== Try it ==
In the records that follow, find each line with "five" and pull it out.

== Material provided ==
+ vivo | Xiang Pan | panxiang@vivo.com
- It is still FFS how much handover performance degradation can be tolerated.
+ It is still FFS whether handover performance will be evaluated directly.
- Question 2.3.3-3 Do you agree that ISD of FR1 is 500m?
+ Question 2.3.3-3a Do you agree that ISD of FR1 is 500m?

* * *

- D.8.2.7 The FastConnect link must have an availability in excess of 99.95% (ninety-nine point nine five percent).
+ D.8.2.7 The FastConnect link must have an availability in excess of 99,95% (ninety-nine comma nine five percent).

--

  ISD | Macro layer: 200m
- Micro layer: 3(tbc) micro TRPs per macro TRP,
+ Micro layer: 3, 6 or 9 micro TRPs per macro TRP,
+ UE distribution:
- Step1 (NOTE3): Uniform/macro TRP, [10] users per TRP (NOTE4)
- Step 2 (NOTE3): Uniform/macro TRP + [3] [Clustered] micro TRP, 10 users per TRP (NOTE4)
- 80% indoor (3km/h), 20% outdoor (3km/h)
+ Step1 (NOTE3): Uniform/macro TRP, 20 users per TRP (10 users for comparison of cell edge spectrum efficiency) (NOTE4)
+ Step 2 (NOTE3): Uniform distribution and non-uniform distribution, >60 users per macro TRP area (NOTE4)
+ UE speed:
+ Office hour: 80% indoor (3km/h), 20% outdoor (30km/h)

== Solution to the exercise ==
- D.8.2.7 The FastConnect link must have an availability in excess of 99.95% (ninety-nine point nine five percent).
+ D.8.2.7 The FastConnect link must have an availability in excess of 99,95% (ninety-nine comma nine five percent).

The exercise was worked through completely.